The principal aim of the Doernbecher Children’s Hospital Development Therapeutics program is to evaluate novel agents for the treatment of pediatric cancer through early phase clinical trials. We conduct Phase I and Phase II trials of potentially promising new drugs for the treatment of all types of childhood cancer.

Doernbecher is one of 21 select institutions in North America who comprise the NCI-funded Children’s Oncology Group Phase I Consortium. Through our participation in COG early phase trials, industry-sponsored trials and investigator-initiated studies, we hope to find better therapies for the treatment of childhood cancer.

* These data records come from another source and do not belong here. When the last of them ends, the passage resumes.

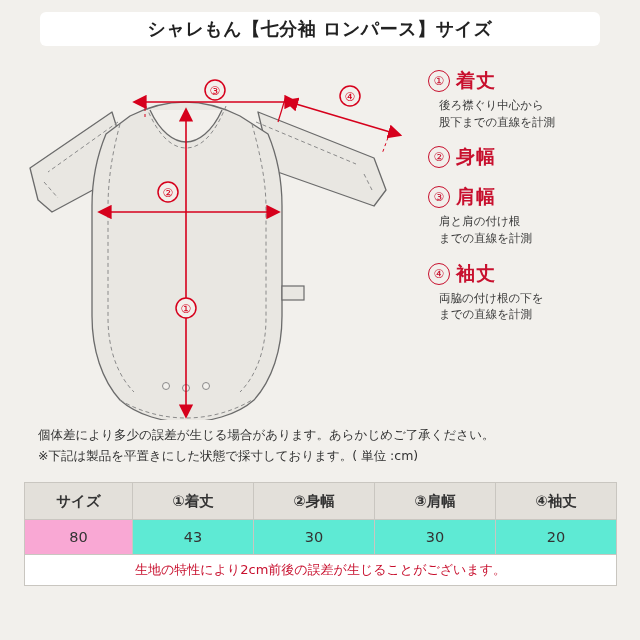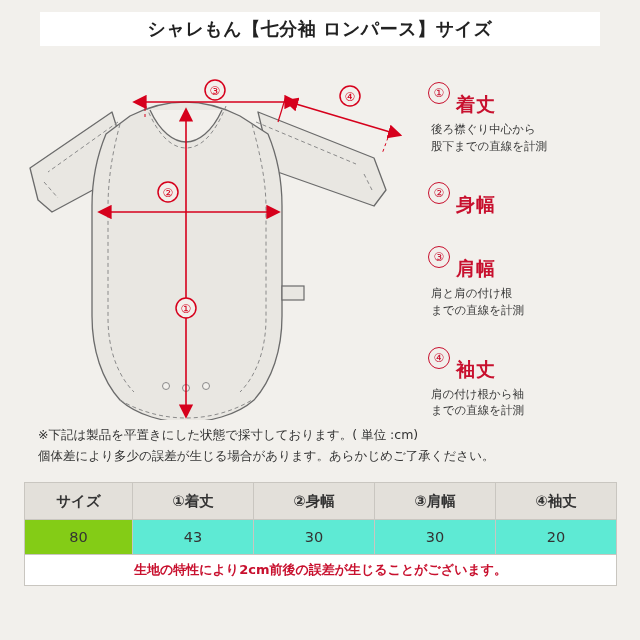--- a/index.html
+++ b/index.html
@@ -31,6 +31,7 @@
     display: flex;
     align-items: center;
     justify-content: center;
+    border-radius: 6px;
   }
   .title-bar .title-text {
     font-size: 18px;

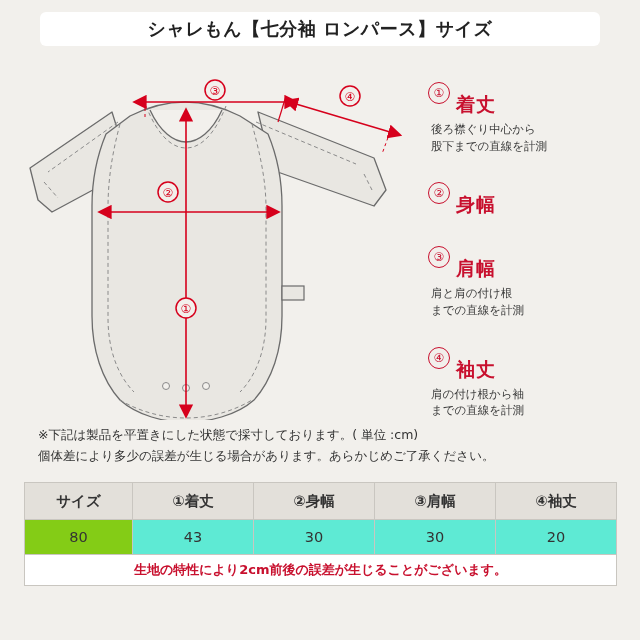--- a/index.html
+++ b/index.html
@@ -83,7 +83,6 @@
     font-size: 19px;
     font-weight: bold;
     letter-spacing: 1px;
-    margin-top: 24px;
   }
   .legend-desc {
     margin-top: 3px;

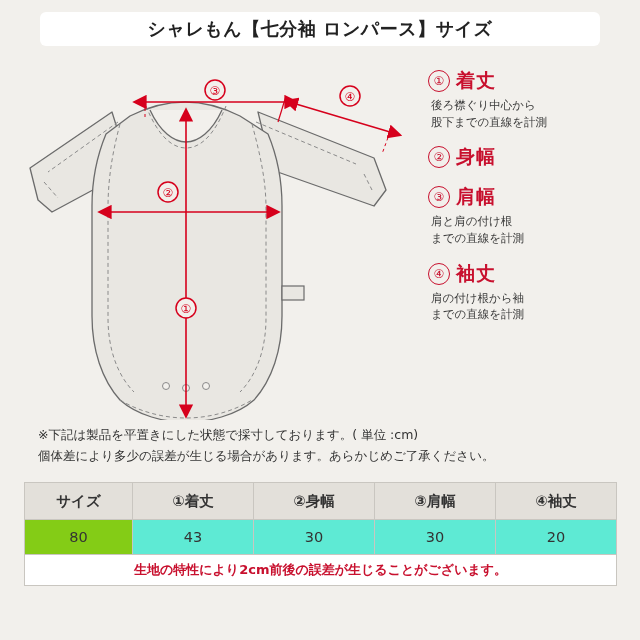--- a/index.html
+++ b/index.html
@@ -86,7 +86,7 @@
   }
   .legend-desc {
     margin-top: 3px;
-    margin-left: 3px;
+    margin-left: 11px;
     font-size: 11.5px;
     line-height: 1.45;
     color: #3a3a3a;

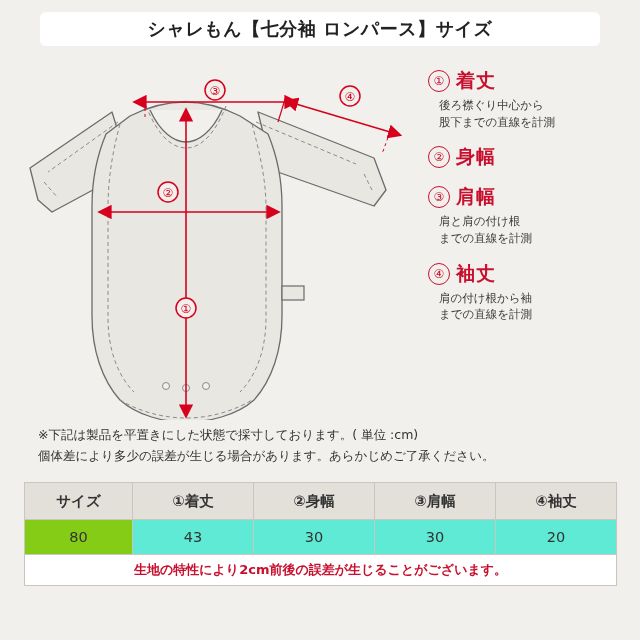--- a/index.html
+++ b/index.html
@@ -264,7 +264,7 @@
         <span class="circ">④</span>
         <span class="legend-title">袖丈</span>
       </div>
-      <div class="legend-desc" style="white-space:pre-line">肩の付け根から袖
+      <div class="legend-desc" style="white-space:pre-line">両脇の付け根の下を
 までの直線を計測</div>
     </div>
 

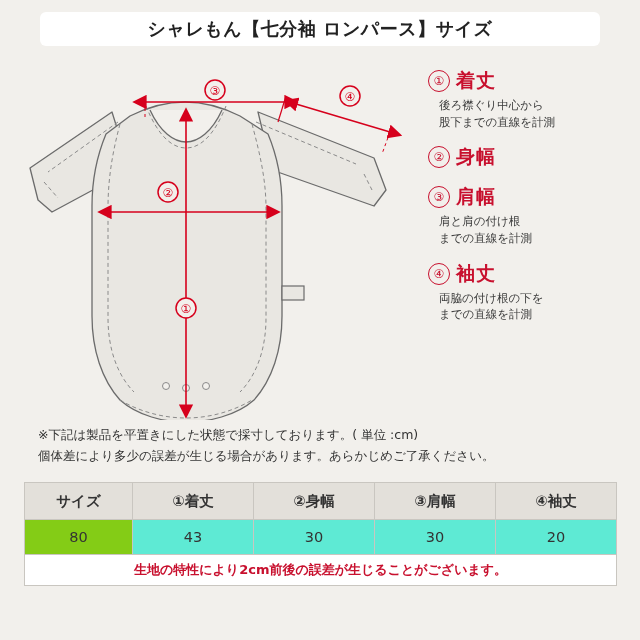--- a/index.html
+++ b/index.html
@@ -271,8 +271,8 @@
   </div>
 
   <div class="notes">
+    <div>個体差により多少の誤差が生じる場合があります。あらかじめご了承ください。</div>
     <div>※下記は製品を平置きにした状態で採寸しております。( 単位 :cm)</div>
-    <div>個体差により多少の誤差が生じる場合があります。あらかじめご了承ください。</div>
   </div>
 
   <div class="table-wrap">

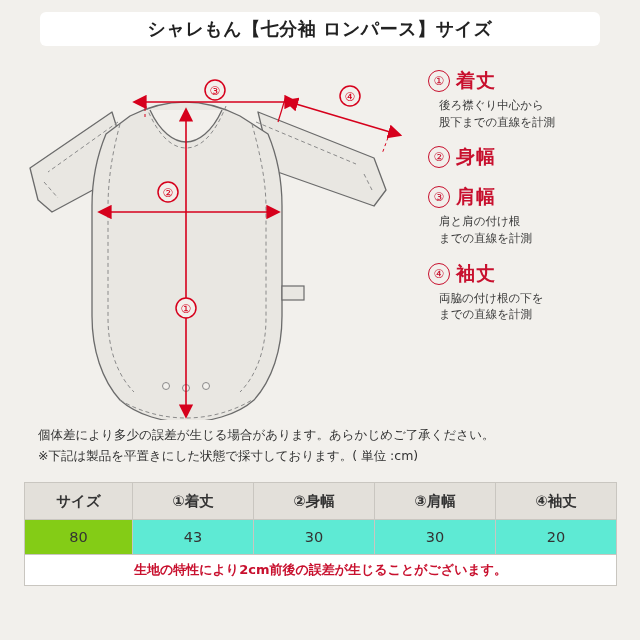--- a/index.html
+++ b/index.html
@@ -133,7 +133,7 @@
     font-size: 14.5px;
   }
   table.size-table tbody td.first-col {
-    background: #84cc16;
+    background: #f9a8d4;
     text-align: center;
   }
   .mat-row td {

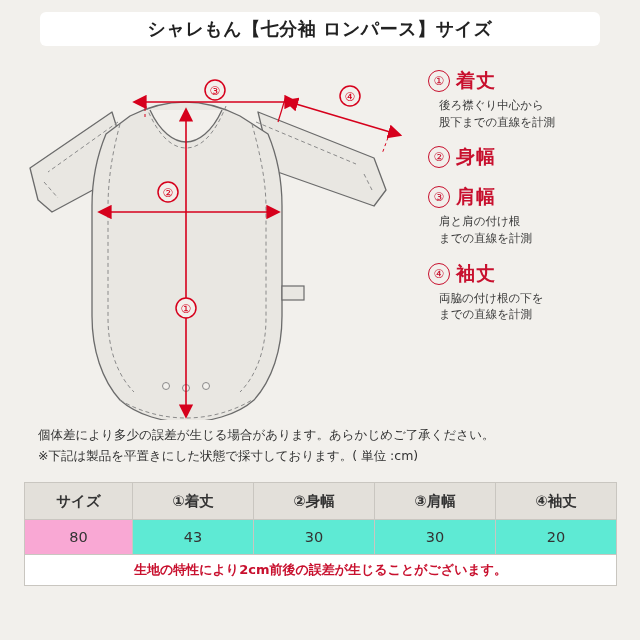--- a/index.html
+++ b/index.html
@@ -146,7 +146,7 @@
     height: 28px !important;
     font-size: 13px !important;
     color: #c8102e !important;
-    font-weight: bold;
+    font-weight: normal;
   }
 </style>
 </head>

The Doernbecher Developmental Therapeutics program is at the forefront of exciting new research to find better treatment for childhood cancer. The benefit of the program to children in Oregon and Southwest Washington is that it provides access to some of the newest drugs that are being tested for children with cancer.

We have made great strides toward curing childhood cancer in the past two to three decades, such that almost 80 percent of children diagnosed with cancer will be cured.  However, the current standard treatment for most childhood cancer involves intensive chemotherapy along with surgery and radiation therapy when necessary.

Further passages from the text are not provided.